To illustrate the idea, here's a little example:
without the 74HC595:

#include <ReWiring.h>
#include <RW-LiquidCrystal.h>

// Create the device driver for the LCD; it's connected to the pins 2, 3, 4, 5,
// 11, 12 of the ArdIOPorts, which is actually just a forwarder to the "normal"
// Wiring functions
RW::LiquidCrystal<RW::DefaultIOManager> lcd(12, 11, 5, 4, 3, 2, RW::ArdIOPorts);

void setup() {
  // set up the LCD's number of columns and rows: 
  lcd.begin(16, 2);
}

// just a random example from the LiquidCrystal library
void loop() {
  // set the cursor to (0,0):
  lcd.setCursor(0, 0);
  // print from 0 to 9:
  for (int thisChar = 0; thisChar < 10; thisChar++) {
   lcd.print(thisChar);
   delay(100);
  }

  // set the cursor to (16,1):
  lcd.setCursor(16,1);
  // set the display to automatically scroll:
  lcd.autoscroll();
  // print from 0 to 9:
  for (int thisChar = 0; thisChar < 10; thisChar++) {
    lcd.print(thisChar);
    delay(100);
  }
  // turn off automatic scrolling
  lcd.noAutoscroll();
  
  // clear screen for the next loop:
  lcd.clear();
}

with the 74HC595:

#include <ReWiring.h>
#include <RW-LiquidCrystal.h>

// Create the IO manager for the shiftout device; it's attached to the ports
// 2, 3, 4 of the RW::ArdIOPorts device manager (which is actually linked
// to the normal Arduino IO pins)
typedef RW::ShiftOutIOManager<RW::DefaultIOManager> soim_type;
soim_type soim(2, 3, 4, RW::ArdIOPorts, RW::MSBFirst);

// Create the device driver for the LCD; it's connected to the pins 2, 3, 4, 5,
// 6 of the shiftout, but the LiquidCrystal class just has to do "normal"
// digitalOut calls, it's the ShiftOutIOManager that handles the translation
// to commands for the shift out
RW::LiquidCrystal<soim_type> lcd(7, 6, 5, 4, 3, 2, soim);

void setup() {
  // set up the LCD's number of columns and rows: 
  lcd.begin(16, 2);
}

// just a random example from the LiquidCrystal library
void loop() {
  // set the cursor to (0,0):
  lcd.setCursor(0, 0);
  // print from 0 to 9:
  for (int thisChar = 0; thisChar < 10; thisChar++) {
   lcd.print(thisChar);
   delay(100);
  }

  // set the cursor to (16,1):
  lcd.setCursor(16,1);
  // set the display to automatically scroll:
  lcd.autoscroll();
  // print from 0 to 9:
  for (int thisChar = 0; thisChar < 10; thisChar++) {
    lcd.print(thisChar);
    delay(100);
  }
  // turn off automatic scrolling
  lcd.noAutoscroll();
  
  // clear screen for the next loop:
  lcd.clear();
}

You'll notice that from the point of view of the RW::LiquidCrystal<> class (which is just the stock LiquidCrystal class with minor changes to make it use IO managers instead of Wiring functions) the addition of the shift register is transparent: all it has to do is to do IO with the digitalWrite functions provided by the given IO manager.
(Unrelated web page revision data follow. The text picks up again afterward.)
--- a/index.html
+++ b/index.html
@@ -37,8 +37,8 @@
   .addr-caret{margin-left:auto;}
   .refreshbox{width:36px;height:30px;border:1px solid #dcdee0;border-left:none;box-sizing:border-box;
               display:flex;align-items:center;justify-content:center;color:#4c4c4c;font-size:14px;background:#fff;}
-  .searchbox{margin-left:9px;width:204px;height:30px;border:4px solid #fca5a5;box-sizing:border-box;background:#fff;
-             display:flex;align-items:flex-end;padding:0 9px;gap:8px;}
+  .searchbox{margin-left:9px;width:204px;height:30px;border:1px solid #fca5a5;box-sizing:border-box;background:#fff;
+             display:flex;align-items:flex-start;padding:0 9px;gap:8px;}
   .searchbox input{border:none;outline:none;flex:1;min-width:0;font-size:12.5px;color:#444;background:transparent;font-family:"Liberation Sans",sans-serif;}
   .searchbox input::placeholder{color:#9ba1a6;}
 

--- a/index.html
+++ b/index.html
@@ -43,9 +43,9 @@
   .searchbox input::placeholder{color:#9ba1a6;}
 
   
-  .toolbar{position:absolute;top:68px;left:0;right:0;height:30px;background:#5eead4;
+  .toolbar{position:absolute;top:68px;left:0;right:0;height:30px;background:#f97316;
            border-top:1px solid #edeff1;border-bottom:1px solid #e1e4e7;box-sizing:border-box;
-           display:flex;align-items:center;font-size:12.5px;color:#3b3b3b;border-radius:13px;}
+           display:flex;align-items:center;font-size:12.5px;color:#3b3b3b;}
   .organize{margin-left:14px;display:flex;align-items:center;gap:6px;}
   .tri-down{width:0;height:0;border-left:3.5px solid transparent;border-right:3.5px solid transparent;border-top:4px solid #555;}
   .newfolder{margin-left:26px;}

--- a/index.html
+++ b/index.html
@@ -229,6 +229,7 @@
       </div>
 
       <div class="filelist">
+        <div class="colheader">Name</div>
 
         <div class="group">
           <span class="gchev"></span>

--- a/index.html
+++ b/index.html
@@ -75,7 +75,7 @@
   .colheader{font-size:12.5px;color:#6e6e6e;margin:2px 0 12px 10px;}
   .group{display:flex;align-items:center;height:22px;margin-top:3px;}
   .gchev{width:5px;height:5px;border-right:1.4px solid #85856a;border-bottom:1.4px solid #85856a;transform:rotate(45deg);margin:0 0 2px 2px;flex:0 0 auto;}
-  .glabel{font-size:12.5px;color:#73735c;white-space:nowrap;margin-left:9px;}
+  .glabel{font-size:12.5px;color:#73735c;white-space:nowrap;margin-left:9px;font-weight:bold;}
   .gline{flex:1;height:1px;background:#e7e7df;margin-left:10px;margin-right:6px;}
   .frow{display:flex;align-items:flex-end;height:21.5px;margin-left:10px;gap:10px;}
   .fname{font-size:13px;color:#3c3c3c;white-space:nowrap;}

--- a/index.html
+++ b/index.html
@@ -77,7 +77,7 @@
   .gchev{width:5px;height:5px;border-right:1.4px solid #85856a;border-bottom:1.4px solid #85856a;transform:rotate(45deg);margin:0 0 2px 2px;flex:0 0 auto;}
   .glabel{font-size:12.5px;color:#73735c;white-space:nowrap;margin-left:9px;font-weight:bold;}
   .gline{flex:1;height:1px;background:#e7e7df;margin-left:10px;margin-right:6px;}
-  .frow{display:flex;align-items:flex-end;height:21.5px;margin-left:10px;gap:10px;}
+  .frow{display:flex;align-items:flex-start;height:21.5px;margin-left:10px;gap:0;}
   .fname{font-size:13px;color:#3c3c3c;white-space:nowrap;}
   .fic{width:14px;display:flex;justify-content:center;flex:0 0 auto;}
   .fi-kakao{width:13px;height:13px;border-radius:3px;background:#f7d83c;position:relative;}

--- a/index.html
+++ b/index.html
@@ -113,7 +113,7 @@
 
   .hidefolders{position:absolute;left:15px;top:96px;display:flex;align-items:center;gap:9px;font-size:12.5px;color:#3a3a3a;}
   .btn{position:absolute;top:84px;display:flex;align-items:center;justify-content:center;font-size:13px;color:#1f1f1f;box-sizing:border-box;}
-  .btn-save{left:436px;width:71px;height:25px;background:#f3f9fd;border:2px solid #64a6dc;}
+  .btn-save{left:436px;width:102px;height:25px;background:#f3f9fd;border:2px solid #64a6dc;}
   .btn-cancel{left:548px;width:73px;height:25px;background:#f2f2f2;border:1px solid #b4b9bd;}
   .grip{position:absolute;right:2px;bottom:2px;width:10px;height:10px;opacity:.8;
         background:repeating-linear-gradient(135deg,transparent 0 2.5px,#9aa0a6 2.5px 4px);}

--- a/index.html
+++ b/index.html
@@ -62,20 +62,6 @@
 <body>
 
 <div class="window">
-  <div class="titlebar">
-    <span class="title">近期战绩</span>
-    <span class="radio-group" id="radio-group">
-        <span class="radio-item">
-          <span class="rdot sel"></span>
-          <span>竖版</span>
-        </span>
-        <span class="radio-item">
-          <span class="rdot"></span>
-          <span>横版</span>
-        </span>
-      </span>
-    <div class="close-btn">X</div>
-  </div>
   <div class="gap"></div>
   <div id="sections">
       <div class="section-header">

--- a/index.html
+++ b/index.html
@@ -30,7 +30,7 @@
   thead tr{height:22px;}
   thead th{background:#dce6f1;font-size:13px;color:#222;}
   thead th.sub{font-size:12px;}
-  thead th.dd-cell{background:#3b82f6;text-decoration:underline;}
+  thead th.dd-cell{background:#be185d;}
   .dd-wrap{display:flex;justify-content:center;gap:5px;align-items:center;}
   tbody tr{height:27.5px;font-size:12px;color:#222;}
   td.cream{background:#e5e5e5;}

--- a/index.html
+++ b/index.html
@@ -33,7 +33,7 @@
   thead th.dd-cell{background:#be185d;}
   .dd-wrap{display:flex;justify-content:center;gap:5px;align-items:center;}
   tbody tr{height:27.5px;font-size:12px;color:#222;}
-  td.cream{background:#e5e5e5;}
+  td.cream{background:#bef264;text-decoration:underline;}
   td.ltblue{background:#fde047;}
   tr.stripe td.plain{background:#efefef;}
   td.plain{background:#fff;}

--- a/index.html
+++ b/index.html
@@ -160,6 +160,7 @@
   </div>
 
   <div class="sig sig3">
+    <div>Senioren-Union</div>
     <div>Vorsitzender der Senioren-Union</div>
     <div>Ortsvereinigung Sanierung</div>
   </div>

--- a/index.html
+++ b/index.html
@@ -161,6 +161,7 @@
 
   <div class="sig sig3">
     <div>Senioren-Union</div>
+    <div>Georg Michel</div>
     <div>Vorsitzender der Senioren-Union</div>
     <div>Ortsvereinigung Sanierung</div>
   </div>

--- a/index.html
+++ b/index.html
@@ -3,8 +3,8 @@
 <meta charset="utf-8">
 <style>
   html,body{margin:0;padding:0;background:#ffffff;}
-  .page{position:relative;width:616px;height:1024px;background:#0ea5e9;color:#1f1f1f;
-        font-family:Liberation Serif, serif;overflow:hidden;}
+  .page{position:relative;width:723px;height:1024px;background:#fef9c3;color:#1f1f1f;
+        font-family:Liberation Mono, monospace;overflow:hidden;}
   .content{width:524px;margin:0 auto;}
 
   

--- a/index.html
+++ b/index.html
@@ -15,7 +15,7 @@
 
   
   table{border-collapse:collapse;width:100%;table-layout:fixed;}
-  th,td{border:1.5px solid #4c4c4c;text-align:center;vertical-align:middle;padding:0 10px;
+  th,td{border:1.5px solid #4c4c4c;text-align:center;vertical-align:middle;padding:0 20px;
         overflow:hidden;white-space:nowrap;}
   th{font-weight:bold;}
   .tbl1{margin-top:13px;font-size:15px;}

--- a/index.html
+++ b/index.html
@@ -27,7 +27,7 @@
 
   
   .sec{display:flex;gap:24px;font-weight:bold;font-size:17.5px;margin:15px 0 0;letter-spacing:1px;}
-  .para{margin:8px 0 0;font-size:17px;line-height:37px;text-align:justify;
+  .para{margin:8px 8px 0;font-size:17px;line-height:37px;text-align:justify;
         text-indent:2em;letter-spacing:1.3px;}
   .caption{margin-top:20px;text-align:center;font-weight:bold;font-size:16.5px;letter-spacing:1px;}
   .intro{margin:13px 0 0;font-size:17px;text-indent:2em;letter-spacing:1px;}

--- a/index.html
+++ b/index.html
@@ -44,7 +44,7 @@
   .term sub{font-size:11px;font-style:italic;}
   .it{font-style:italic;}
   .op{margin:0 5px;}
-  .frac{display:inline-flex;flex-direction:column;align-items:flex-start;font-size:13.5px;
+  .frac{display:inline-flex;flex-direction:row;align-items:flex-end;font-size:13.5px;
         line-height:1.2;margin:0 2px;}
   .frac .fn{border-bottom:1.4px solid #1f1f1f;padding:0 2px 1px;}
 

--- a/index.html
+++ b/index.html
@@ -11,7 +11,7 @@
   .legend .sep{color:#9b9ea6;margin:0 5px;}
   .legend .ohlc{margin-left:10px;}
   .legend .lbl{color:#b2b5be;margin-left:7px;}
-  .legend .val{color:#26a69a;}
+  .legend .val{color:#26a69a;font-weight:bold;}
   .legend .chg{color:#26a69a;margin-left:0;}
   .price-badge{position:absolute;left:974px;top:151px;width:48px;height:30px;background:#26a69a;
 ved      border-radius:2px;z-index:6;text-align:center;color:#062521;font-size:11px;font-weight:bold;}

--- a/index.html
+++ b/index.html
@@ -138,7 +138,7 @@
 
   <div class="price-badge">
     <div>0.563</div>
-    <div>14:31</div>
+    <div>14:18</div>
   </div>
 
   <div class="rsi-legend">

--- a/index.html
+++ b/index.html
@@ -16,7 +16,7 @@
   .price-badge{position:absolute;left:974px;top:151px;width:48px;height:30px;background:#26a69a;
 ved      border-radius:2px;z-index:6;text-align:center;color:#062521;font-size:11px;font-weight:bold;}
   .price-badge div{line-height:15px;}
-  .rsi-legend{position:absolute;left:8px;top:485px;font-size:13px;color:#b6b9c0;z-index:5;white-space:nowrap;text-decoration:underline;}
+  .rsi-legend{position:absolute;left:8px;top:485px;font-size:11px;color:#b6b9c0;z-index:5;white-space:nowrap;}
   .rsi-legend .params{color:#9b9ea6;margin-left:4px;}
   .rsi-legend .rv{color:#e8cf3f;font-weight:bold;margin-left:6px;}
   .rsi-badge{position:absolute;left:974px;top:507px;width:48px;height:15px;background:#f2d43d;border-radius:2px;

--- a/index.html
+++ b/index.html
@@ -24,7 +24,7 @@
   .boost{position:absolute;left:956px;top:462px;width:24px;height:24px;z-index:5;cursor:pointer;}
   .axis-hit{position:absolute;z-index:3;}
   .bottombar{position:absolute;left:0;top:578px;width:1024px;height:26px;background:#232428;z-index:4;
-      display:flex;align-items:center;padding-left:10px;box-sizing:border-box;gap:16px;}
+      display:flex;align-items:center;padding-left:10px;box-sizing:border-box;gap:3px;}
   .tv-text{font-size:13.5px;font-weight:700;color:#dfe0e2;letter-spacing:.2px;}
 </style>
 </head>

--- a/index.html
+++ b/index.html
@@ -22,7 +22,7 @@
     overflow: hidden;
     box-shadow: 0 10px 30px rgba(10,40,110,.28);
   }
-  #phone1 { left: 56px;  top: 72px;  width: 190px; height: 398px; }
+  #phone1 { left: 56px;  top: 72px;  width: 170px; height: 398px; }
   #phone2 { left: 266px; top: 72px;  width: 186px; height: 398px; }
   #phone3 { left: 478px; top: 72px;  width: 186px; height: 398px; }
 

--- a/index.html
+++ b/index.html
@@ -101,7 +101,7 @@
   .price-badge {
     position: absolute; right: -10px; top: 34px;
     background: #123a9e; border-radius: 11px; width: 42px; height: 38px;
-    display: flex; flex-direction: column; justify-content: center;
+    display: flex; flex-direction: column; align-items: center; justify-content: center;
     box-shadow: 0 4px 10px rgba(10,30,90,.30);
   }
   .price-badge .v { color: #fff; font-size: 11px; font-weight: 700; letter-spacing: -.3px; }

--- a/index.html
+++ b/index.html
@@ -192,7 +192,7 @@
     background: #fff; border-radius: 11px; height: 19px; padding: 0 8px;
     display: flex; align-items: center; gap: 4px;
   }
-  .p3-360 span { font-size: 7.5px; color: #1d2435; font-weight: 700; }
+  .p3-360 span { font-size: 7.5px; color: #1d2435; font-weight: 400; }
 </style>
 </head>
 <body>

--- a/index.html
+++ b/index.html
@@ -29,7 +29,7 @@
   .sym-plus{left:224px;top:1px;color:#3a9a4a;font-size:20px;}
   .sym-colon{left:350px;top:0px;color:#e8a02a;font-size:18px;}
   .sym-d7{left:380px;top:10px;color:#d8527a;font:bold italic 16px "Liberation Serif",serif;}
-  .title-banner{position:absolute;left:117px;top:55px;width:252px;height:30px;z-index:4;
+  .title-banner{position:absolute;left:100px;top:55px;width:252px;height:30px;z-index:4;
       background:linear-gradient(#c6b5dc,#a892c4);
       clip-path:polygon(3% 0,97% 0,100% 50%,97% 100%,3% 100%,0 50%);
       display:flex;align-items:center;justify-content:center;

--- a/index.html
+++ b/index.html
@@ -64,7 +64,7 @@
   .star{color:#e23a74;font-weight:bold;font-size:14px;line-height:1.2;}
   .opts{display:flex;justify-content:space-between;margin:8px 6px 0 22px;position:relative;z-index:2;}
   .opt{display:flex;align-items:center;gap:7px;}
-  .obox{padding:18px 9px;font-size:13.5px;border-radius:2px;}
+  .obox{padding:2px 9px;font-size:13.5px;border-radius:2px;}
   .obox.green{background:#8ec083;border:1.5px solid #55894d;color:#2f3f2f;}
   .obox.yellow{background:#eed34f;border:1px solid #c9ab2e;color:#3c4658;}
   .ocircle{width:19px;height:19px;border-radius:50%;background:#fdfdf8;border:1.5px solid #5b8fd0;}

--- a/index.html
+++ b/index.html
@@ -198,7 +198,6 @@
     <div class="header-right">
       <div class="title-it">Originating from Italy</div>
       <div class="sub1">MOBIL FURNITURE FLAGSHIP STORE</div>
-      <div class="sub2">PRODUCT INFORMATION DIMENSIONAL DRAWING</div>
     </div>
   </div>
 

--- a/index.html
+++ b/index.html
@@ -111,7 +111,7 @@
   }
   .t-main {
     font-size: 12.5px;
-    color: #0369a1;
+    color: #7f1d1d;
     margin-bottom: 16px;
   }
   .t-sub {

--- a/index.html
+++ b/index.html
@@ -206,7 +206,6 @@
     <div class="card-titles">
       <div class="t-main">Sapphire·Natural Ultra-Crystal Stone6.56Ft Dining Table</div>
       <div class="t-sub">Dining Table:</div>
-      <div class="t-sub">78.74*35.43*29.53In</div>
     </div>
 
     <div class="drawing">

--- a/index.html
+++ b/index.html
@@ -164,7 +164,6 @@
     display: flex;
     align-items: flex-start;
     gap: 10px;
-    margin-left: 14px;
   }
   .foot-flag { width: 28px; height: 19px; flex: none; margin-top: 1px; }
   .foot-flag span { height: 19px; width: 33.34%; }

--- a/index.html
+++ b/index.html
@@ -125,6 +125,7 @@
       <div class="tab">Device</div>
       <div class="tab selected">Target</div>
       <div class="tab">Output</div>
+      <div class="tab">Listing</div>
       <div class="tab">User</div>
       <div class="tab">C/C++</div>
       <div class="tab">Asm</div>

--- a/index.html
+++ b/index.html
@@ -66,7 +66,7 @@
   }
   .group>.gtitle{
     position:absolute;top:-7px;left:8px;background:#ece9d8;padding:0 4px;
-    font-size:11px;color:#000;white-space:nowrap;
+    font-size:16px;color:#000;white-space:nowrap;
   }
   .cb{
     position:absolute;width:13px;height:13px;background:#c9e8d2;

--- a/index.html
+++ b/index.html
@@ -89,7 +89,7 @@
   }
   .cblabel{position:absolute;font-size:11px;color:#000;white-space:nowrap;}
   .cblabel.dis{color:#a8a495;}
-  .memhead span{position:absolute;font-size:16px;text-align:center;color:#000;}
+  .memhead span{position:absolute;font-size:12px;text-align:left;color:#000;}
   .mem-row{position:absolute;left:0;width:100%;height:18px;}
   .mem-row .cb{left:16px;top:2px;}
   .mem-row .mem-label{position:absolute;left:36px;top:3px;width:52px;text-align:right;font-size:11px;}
Naturally the scope of this thing is not limited to shift registers: one can create IO manager classes that work also over a serial communication line or over a network, or use them to remap outputs to go partially on real ports and partially on shift registers, ...

My question is: is anyone actually interested in this stuff? Do you think that it would be useful/nicer to use than what's already available, and that this is an idea worth developing? Do you think that there are better approaches to solve this problem?